## Your instructions
For this listing, the lines between the one holding "2023-03-14: 2772 -> 2759" and the one holding "16:08: none -> 52.62", inclusive, must be set down exactly.

## Data provided
####

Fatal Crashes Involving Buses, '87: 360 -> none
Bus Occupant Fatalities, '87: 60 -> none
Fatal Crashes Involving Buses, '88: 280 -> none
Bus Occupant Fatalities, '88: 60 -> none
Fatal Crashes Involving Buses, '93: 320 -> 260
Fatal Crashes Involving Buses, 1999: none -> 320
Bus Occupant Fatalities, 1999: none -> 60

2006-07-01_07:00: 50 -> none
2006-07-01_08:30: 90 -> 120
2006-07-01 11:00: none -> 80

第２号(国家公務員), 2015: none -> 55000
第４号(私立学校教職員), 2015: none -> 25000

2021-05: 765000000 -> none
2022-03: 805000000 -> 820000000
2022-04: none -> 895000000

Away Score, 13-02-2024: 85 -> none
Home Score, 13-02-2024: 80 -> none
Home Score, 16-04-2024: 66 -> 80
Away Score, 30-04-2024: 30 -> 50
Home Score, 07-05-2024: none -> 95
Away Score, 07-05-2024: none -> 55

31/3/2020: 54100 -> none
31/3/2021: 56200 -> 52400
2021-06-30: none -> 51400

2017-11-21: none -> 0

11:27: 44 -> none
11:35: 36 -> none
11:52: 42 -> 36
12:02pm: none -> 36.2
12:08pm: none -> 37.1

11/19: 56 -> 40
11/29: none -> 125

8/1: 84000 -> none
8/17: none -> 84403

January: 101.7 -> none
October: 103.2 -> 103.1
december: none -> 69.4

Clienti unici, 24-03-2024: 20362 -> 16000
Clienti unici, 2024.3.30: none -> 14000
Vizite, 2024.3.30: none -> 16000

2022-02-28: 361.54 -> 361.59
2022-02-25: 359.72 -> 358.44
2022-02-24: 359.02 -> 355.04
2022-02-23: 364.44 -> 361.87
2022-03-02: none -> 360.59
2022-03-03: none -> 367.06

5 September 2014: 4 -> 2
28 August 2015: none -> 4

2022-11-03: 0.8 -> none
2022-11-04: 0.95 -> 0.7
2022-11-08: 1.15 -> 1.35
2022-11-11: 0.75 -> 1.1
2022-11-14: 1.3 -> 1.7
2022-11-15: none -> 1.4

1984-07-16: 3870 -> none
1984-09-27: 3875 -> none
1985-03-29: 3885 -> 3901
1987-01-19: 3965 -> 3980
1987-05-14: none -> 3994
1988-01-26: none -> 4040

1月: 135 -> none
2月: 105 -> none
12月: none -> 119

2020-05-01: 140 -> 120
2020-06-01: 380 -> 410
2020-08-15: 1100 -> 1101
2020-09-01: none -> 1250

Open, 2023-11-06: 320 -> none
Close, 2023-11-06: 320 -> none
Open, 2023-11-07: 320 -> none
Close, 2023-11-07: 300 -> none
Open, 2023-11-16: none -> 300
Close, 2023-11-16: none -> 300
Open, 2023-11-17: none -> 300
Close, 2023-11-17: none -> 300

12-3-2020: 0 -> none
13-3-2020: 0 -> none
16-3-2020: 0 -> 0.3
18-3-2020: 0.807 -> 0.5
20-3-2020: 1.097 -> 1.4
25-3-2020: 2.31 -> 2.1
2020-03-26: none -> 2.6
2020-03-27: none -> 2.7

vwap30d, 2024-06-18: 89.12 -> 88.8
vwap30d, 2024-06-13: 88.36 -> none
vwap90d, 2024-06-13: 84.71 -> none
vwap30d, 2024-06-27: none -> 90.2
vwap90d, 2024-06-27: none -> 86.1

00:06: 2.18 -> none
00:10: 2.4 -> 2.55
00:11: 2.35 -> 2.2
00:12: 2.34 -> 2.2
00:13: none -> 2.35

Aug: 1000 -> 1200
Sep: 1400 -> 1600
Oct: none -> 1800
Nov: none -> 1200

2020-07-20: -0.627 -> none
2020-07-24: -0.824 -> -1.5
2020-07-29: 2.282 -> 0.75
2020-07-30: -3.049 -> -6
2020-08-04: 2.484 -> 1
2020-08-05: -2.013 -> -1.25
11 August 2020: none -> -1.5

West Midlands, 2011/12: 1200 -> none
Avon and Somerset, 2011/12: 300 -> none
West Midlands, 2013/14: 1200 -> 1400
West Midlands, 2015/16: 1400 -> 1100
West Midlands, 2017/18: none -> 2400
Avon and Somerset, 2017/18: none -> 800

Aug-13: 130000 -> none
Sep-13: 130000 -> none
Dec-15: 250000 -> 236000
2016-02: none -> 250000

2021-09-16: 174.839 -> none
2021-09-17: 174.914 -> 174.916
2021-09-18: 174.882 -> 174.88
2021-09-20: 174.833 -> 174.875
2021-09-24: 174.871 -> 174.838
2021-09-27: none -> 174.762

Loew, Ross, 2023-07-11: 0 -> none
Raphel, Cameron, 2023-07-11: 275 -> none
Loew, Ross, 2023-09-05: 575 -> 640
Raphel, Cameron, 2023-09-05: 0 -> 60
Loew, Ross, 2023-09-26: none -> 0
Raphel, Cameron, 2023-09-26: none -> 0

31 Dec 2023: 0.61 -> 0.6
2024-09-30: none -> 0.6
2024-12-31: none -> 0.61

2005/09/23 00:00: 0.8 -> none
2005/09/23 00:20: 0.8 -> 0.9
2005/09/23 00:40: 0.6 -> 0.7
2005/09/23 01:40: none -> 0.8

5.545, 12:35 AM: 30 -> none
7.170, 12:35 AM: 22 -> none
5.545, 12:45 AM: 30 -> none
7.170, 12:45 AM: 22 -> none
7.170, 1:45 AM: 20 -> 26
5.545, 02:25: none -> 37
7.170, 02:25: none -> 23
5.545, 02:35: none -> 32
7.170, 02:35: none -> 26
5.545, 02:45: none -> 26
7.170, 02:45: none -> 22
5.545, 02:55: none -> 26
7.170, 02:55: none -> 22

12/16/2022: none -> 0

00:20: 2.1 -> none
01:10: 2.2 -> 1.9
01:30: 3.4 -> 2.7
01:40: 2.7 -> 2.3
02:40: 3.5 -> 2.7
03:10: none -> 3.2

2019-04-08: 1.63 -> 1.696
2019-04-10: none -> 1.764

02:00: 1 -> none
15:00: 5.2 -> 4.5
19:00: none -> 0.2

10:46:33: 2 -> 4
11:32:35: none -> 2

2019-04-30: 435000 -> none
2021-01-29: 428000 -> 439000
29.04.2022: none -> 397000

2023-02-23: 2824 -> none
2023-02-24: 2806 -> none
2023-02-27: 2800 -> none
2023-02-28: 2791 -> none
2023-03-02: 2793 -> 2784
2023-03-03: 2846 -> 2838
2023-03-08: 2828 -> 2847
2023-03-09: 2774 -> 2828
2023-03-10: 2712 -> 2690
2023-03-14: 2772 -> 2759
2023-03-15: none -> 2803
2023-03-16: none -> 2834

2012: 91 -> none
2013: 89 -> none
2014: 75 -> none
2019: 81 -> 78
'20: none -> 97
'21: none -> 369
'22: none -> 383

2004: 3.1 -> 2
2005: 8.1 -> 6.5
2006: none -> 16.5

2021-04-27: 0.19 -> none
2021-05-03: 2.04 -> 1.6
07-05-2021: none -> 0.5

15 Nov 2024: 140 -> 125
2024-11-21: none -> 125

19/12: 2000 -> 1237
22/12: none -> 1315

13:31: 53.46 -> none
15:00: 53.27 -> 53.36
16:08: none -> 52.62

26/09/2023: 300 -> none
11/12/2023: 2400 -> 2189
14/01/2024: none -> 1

####

## Written solution
2023-03-14: 2772 -> 2759
2023-03-15: none -> 2803
2023-03-16: none -> 2834

2012: 91 -> none
2013: 89 -> none
2014: 75 -> none
2019: 81 -> 78
'20: none -> 97
'21: none -> 369
'22: none -> 383

2004: 3.1 -> 2
2005: 8.1 -> 6.5
2006: none -> 16.5

2021-04-27: 0.19 -> none
2021-05-03: 2.04 -> 1.6
07-05-2021: none -> 0.5

15 Nov 2024: 140 -> 125
2024-11-21: none -> 125

19/12: 2000 -> 1237
22/12: none -> 1315

13:31: 53.46 -> none
15:00: 53.27 -> 53.36
16:08: none -> 52.62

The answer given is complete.